Well, beyond the sincerity the truth is that many points in my favor I have not. Chamba "? nola, "patience? unique, "to share? oh my God, "an acrobat in bed? eg no. " Another little half
chistosona
is that on reflection I've never "declared" (sending, launched you like me) in every sense of the term. My only four relationships (of the official course) were early rather weird, and other attempts without disney tale ending was not an express manifestation of feeling in any order. But as it seems I tend to be little more than obvious, the negatives have been more clear that my suggestions. I have said classics like "I am not you," or "do not deserve you" but if I have been amused by some as 1 .- "You are too good people, basically like someone more perverse " hello! I understand what perversion?. 2 .- "You're cute and smart, but baby, that does not eat" , ah manya, was it of seeking to keep them raw. 3 .- "but what do you prefer? "Try and fail, or continue building a friendship? " wow, how much consideration, I melt. 4 .- "lol, is a joke right?" yeah right, I still remember my face clown. 5 .- "You and me? Are you asshole?! " without comment.

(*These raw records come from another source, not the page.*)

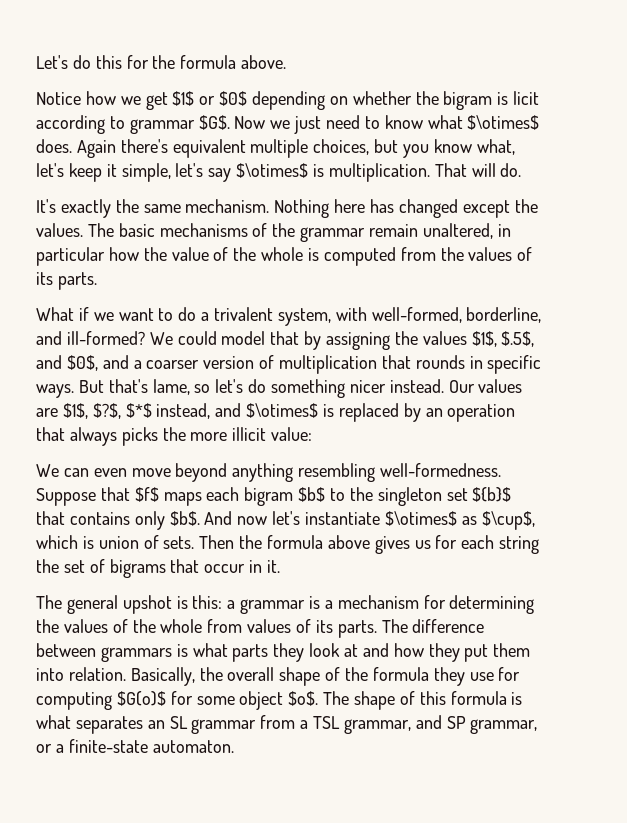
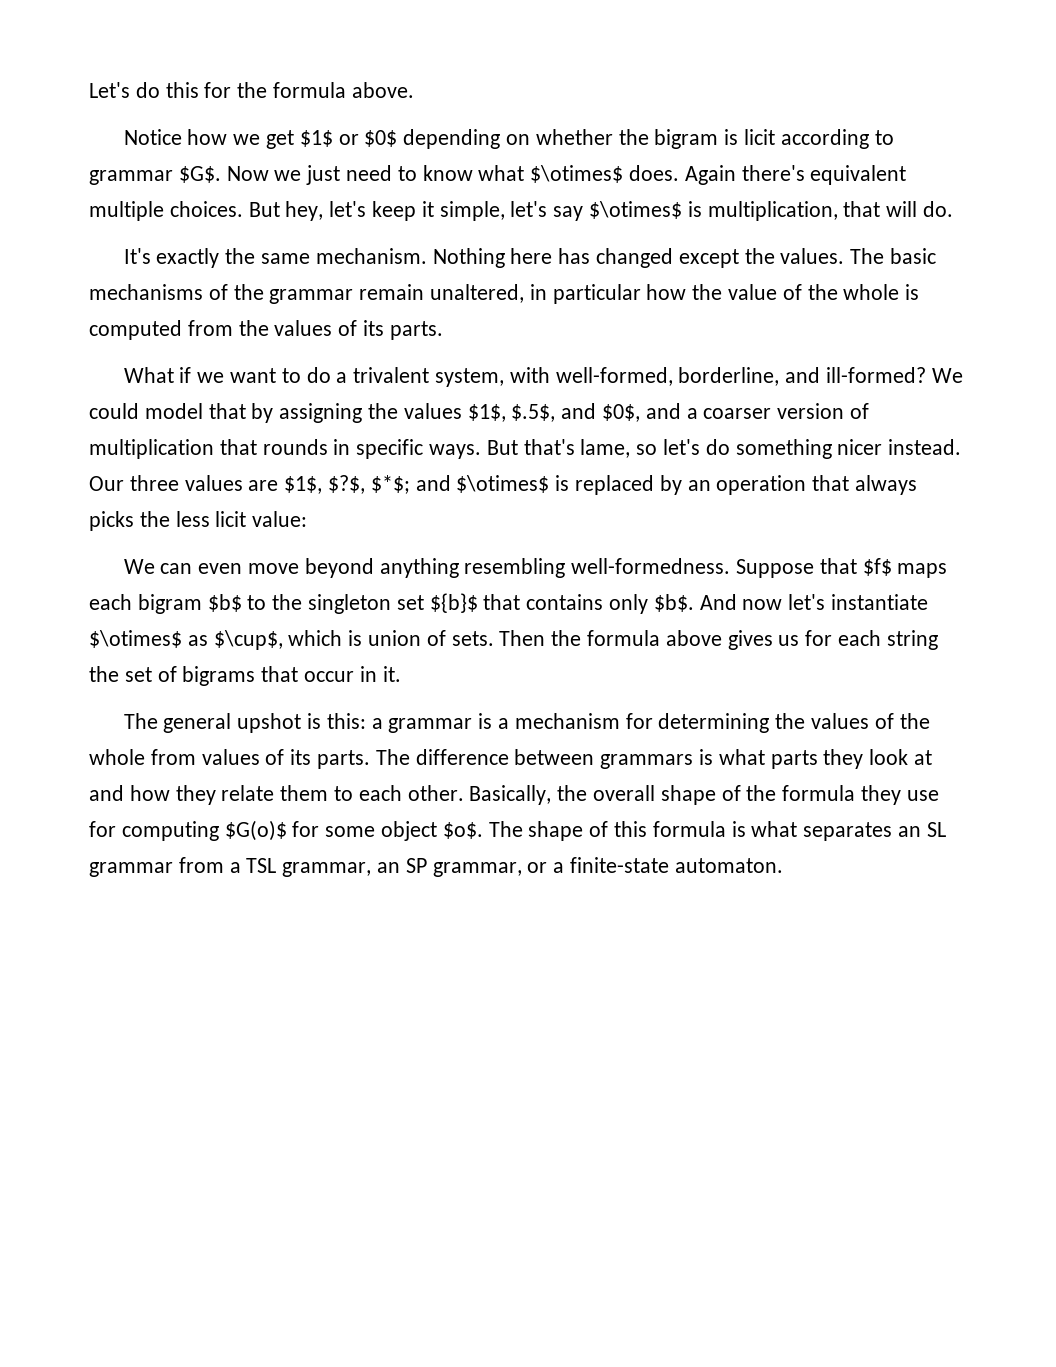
[313,139,515,158] choices, but you know what, -> [169,201,324,221] choices. But hey,
[328,163,467,182] multiplication. That -> [707,201,881,221] multiplication, that
(475, 386) none -> [129,475,179,491] three
[125,403,211,419] $*$ instead, -> [370,475,410,494] $*$;
[190,427,267,441] more illicit -> [175,511,247,527] less licit
[464,643,531,662] [36,667,126,681] put them into relation. -> [221,785,464,801] relate them to each other.
[415,715,442,729] and -> [377,862,401,873] an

The latest interest in the home, the latest acquisition (purchase?) On the last weekend just (scoop, chocherita warm) was what I like and do not usually come up so often: intelligence, fun, childish face, spontaneity and forth between us as a little God sends an ass. But as no doubt it is true that the custom ... did nothing but add a new phrase to the list, hang on this is good: "is not shit but you want to ..." ha! ah it's great.

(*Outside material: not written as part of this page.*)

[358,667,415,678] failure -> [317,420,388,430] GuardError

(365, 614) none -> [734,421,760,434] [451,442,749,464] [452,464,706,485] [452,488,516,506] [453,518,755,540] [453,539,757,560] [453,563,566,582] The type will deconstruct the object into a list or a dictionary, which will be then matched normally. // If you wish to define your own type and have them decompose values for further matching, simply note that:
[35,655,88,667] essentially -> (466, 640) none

Ok, ok big boys, I admit, I'm not exactly what you would call a good game. Not that this is the ideal guy, but it was the last "chote" which made me think why does not hurt to do so? Why not get depressed by not liking me?. Clearly a mystery over the Orinoco, but believe me it sucks or not feel bad if you know that you have rejected for being you. Am I clear? That is, it must be hallucinating fulminant like you struggle for the way you are avoiding to mold you to the lifestyle of of who you want. Is it worth it? you change your way of seeing things that most consider normal? Alter its physical "only because it is considered closer to the ideal? Do you pretty?, And what is even worse, would look bad to who is like you were before much change?

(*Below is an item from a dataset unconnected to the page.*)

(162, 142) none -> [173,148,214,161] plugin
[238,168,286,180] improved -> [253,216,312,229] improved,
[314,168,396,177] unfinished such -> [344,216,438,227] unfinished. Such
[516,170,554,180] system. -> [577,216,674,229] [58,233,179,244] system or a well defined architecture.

Yesterday I saw Julie and Julia (yes, new), and I was so identified with the second, with the way they take things and life, always ridiculously cheerful, not please everyone, but likes himself that is really important. It may not be pulled, perhaps even more good for those who just pulls and pulls the string without someone taking the other end, but I'm just crazy and cool as more than twenty years. How many can say the same?. Grasshopper walks, which said the old familiar refrain: the fate of the beautiful ugly ... give a damn. What?